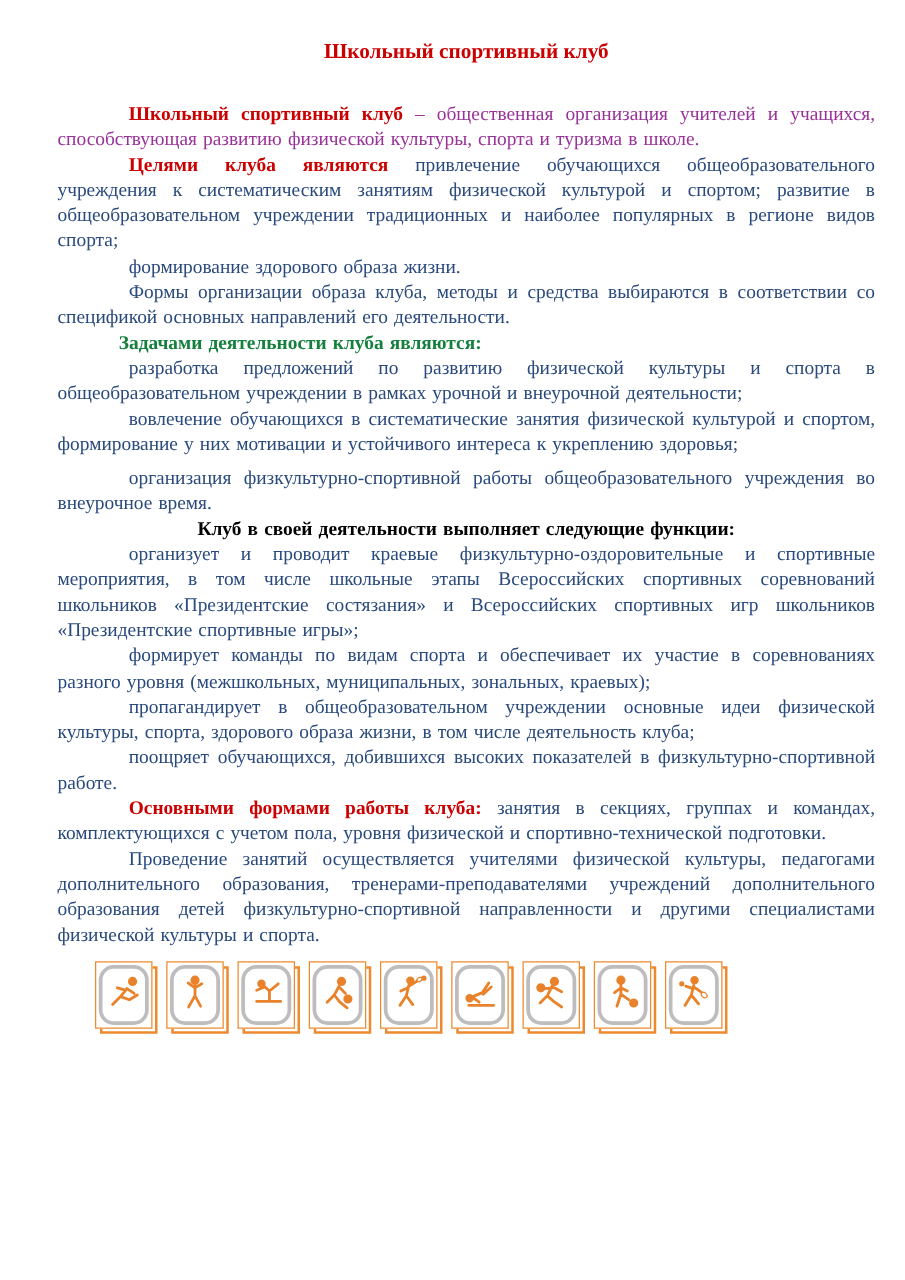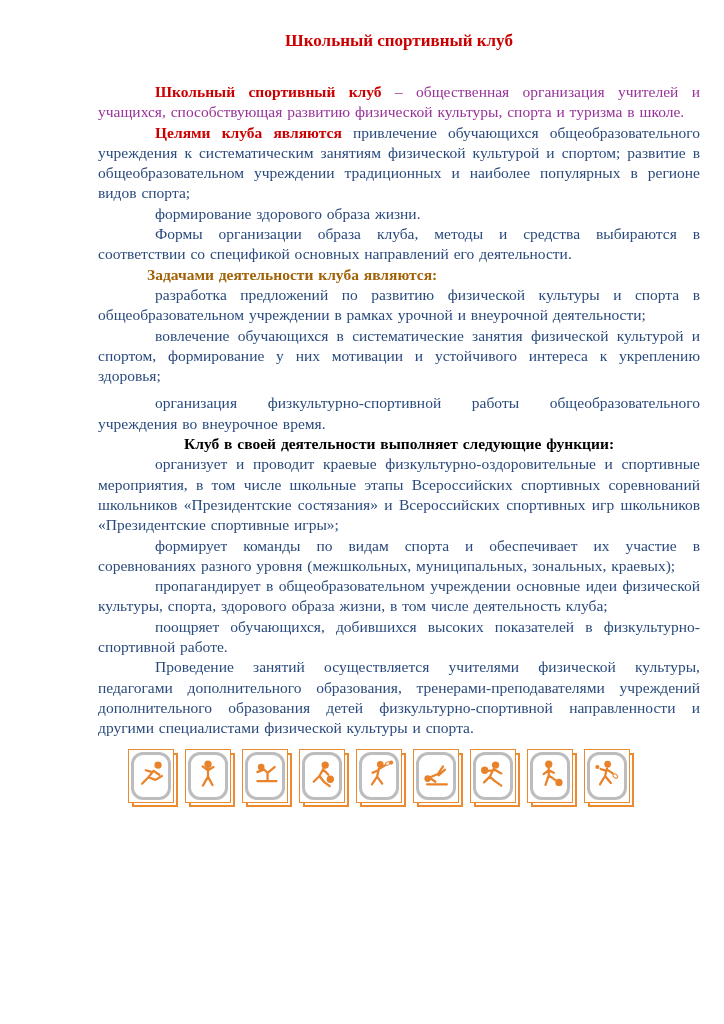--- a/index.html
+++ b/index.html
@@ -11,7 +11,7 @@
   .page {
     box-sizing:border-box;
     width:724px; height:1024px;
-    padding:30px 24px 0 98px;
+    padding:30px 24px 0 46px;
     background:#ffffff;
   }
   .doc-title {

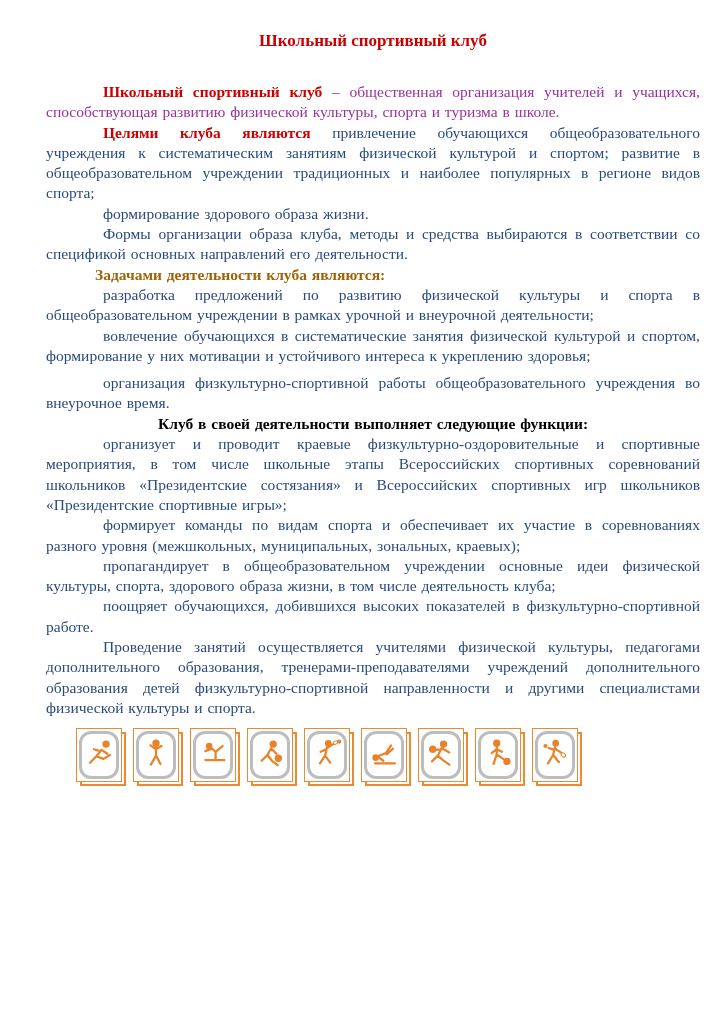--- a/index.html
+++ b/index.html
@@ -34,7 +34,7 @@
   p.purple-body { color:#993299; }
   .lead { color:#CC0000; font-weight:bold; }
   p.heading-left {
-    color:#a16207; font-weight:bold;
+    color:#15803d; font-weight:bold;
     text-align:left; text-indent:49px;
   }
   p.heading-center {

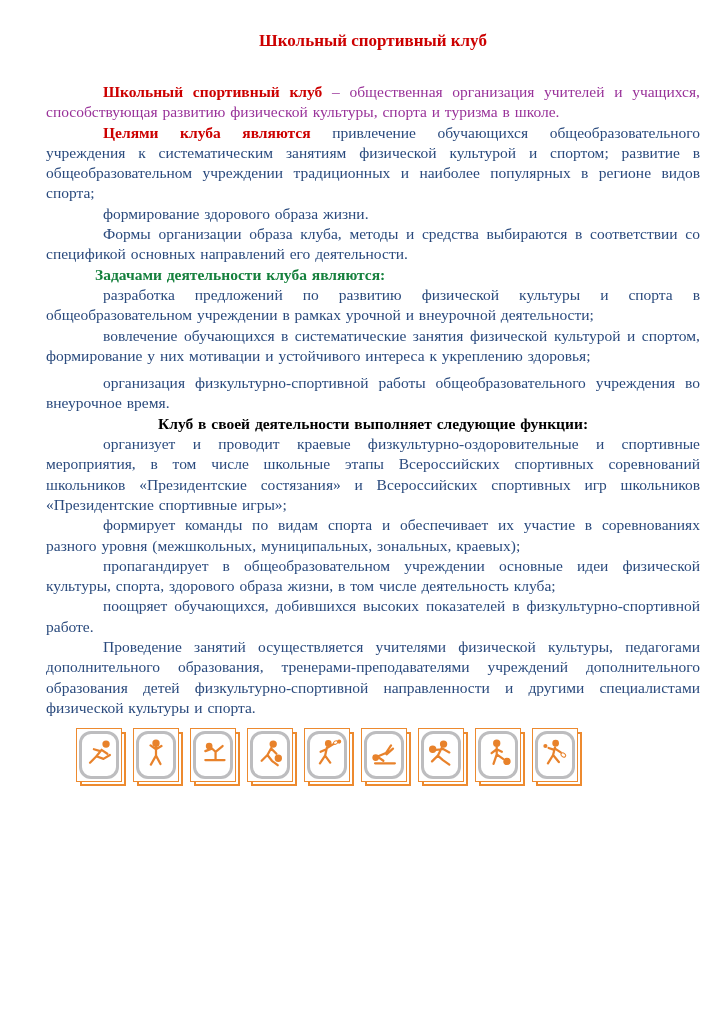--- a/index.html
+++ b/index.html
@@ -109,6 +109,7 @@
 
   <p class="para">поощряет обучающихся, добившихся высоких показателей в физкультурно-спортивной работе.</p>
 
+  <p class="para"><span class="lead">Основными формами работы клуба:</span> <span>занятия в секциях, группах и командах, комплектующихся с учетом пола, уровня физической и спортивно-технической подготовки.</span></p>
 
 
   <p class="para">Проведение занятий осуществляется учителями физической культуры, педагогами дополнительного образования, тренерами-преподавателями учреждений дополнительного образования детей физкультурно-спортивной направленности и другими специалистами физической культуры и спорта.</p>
▬▬▬▬▬▬▬▬▬▬
### EXERCISE DETAILS
When you reach a picture, pass over it; write out all other material exactly.

### RESPONSE TO THIS TASK
--- a/index.html
+++ b/index.html
@@ -11,7 +11,7 @@
   .page {
     box-sizing:border-box;
     width:724px; height:1024px;
-    padding:30px 24px 0 98px;
+    padding:30px 24px 0 46px;
     background:#ffffff;
   }
   .doc-title {

--- a/index.html
+++ b/index.html
@@ -34,7 +34,7 @@
   p.purple-body { color:#993299; }
   .lead { color:#CC0000; font-weight:bold; }
   p.heading-left {
-    color:#a16207; font-weight:bold;
+    color:#15803d; font-weight:bold;
     text-align:left; text-indent:49px;
   }
   p.heading-center {

--- a/index.html
+++ b/index.html
@@ -109,6 +109,7 @@
 
   <p class="para">поощряет обучающихся, добившихся высоких показателей в физкультурно-спортивной работе.</p>
 
+  <p class="para"><span class="lead">Основными формами работы клуба:</span> <span>занятия в секциях, группах и командах, комплектующихся с учетом пола, уровня физической и спортивно-технической подготовки.</span></p>
 
 
   <p class="para">Проведение занятий осуществляется учителями физической культуры, педагогами дополнительного образования, тренерами-преподавателями учреждений дополнительного образования детей физкультурно-спортивной направленности и другими специалистами физической культуры и спорта.</p>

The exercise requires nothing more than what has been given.